Exercise directions :: Copy the records below exactly, but leave out any picture they contain.

BEGIN Records to process

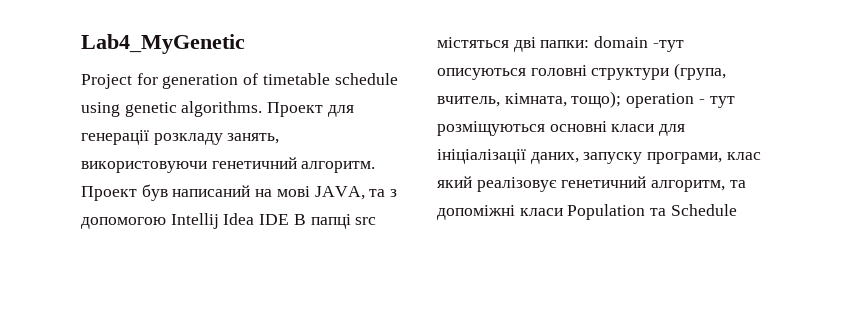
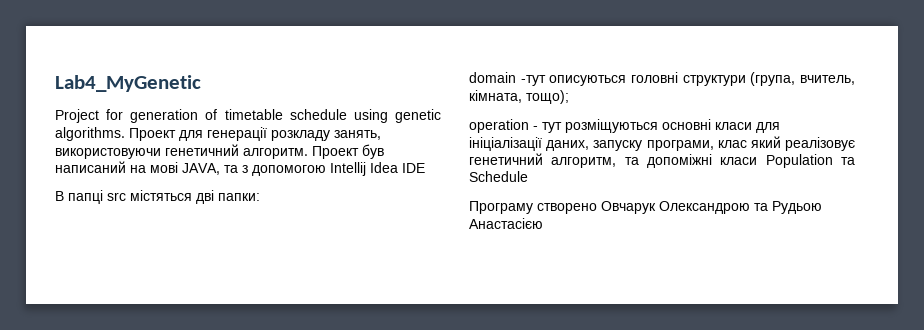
- Проект був написаний на мові JAVA, та з допомогою Intellij Idea IDE В папці src містяться дві папки: domain -тут описуються головні структури (група, вчитель, кімната, тощо); operation - тут розміщуються основні класи для ініціалізації даних, запуску програми, клас який реалізовує генетичний алгоритм, та допоміжні класи Population та Schedule
+ Проект був написаний на мові JAVA, та з допомогою Intellij Idea IDE
+ В папці src містяться дві папки:
+ domain -тут описуються головні структури (група, вчитель, кімната, тощо);
+ operation - тут розміщуються основні класи для ініціалізації даних, запуску програми, клас який реалізовує генетичний алгоритм, та допоміжні класи Population та Schedule
+ Програму створено Овчарук Олександрою та Рудьою Анастасією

END Records to process

Written solution ::
- Проект був написаний на мові JAVA, та з допомогою Intellij Idea IDE В папці src містяться дві папки: domain -тут описуються головні структури (група, вчитель, кімната, тощо); operation - тут розміщуються основні класи для ініціалізації даних, запуску програми, клас який реалізовує генетичний алгоритм, та допоміжні класи Population та Schedule
+ Проект був написаний на мові JAVA, та з допомогою Intellij Idea IDE
+ В папці src містяться дві папки:
+ domain -тут описуються головні структури (група, вчитель, кімната, тощо);
+ operation - тут розміщуються основні класи для ініціалізації даних, запуску програми, клас який реалізовує генетичний алгоритм, та допоміжні класи Population та Schedule
+ Програму створено Овчарук Олександрою та Рудьою Анастасією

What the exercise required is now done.